Le Centre national de recherche italien au chevet du Lac Tchad

N’Djamena, Tchad (IINA) – A l’initiative conjointe de la FAO et de la fédération des agriculteurs italiens, des experts se concertent à Rome pour trouver une solution durable à l’irréversible étiolement du Lac Tchad. Principal réservoir d’eau dans la bande sahélo-sahélienne, le Lac Tchad se meurt et avec lui la sécurité alimentaire de quelque 30 millions riverains de quatre nations : Tchad, Niger, Nigéria et Cameroun.

« Le Lac Tchad est le réservoir de nourriture et d’eau, il est aujourd’hui à la croisée des chemins entre le désastre environnemental et la coopération internationale », souligne le Centre national de la recherche (CNR) italien.
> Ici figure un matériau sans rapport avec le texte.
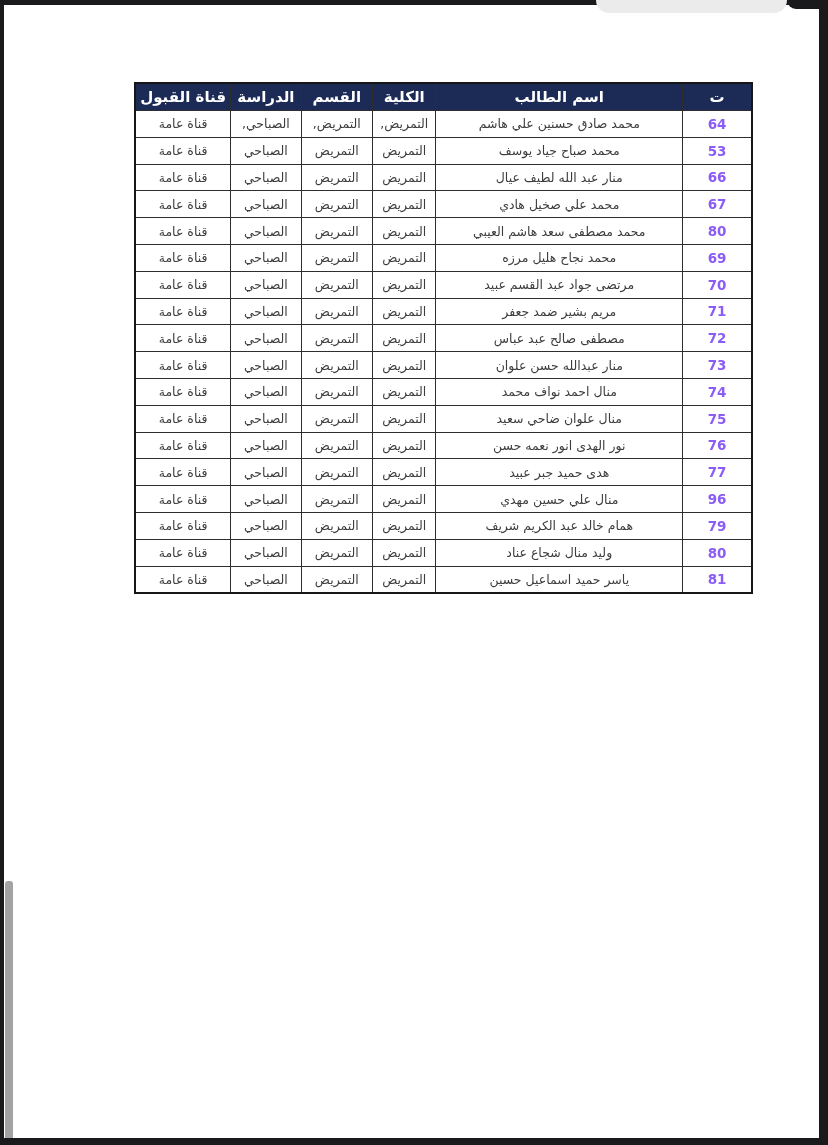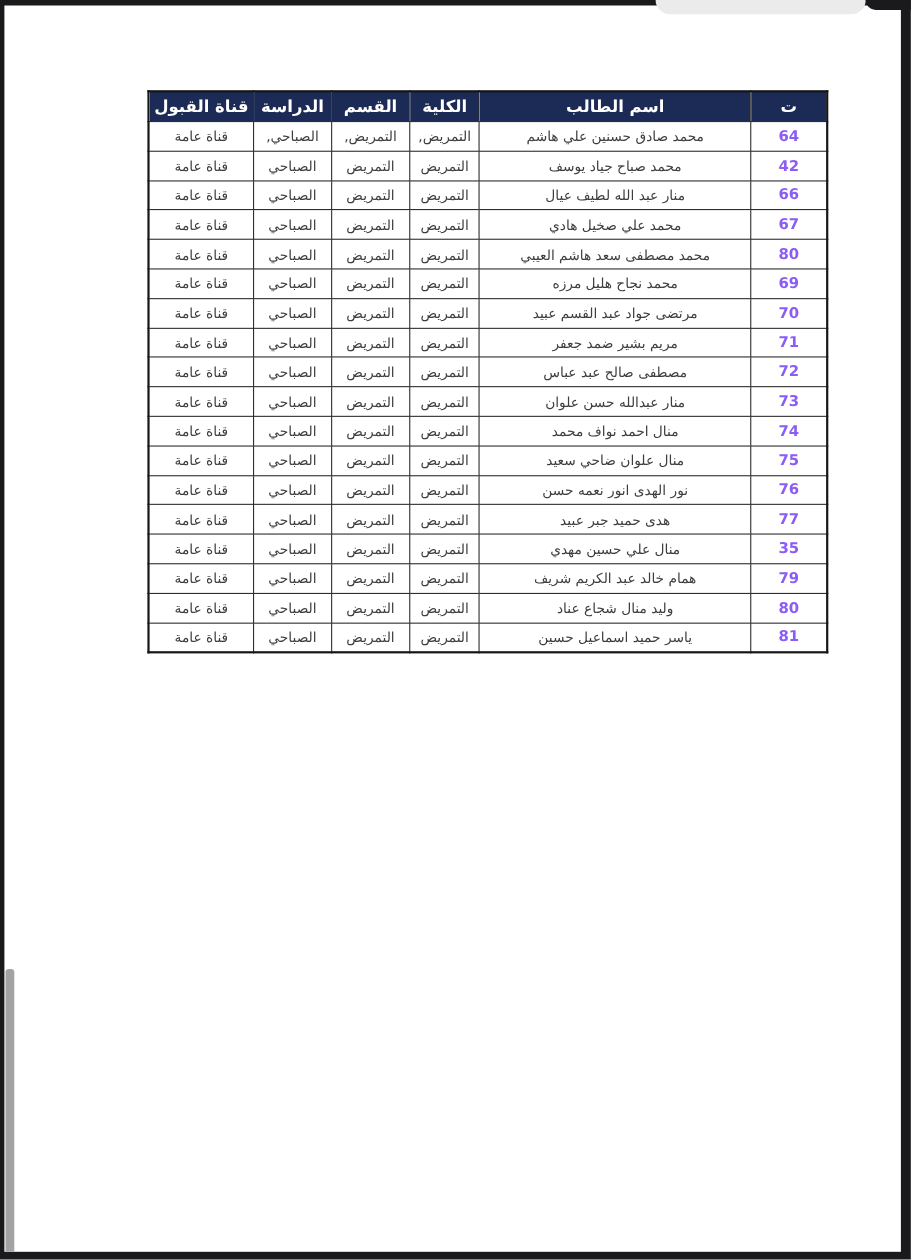--- a/index.html
+++ b/index.html
@@ -83,7 +83,7 @@
           <td>قناة عامة</td>
         </tr>
         <tr>
-          <td class="num">42</td>
+          <td class="num">53</td>
           <td>محمد صباح جياد يوسف</td>
           <td>التمريض</td>
           <td>التمريض</td>

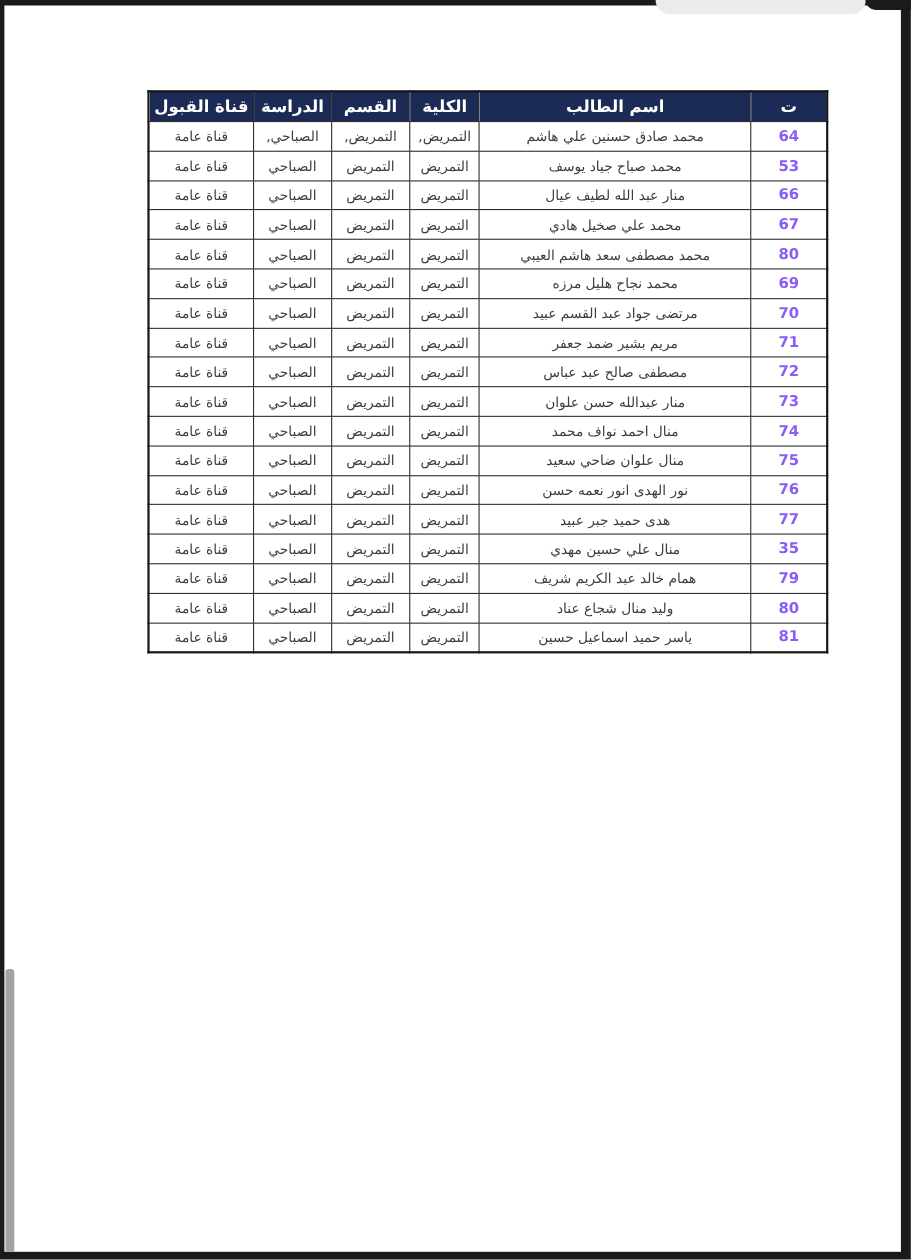--- a/index.html
+++ b/index.html
@@ -187,7 +187,7 @@
           <td>قناة عامة</td>
         </tr>
         <tr>
-          <td class="num">35</td>
+          <td class="num">96</td>
           <td>منال علي حسين مهدي</td>
           <td>التمريض</td>
           <td>التمريض</td>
Or toutes les projections scientifiques et les analyses ne confirment qu’une chose : sa mort à brève échéance si rien n’est fait pour freiner l’étiolement qui l’a vu passer de plus de 25.000 km2 en 1973 à moins de 1400 aujourd’hui.
La concertation de Rome a donc prioritairement pour but de stopper l’agonie du Lac Tchad en se servant des technologies les plus pointues. Pour Luigi Nicolais, le président du CNR italien, il est impératif d’intervenir sur les facteurs de fragilité de l’écosystème de la zone du Lac Tchad. La renaissance du Lac Tchad pourrait garantir un futur de paix dans cette zone particulièrement délicate du monde, précise Luigi Nicolais.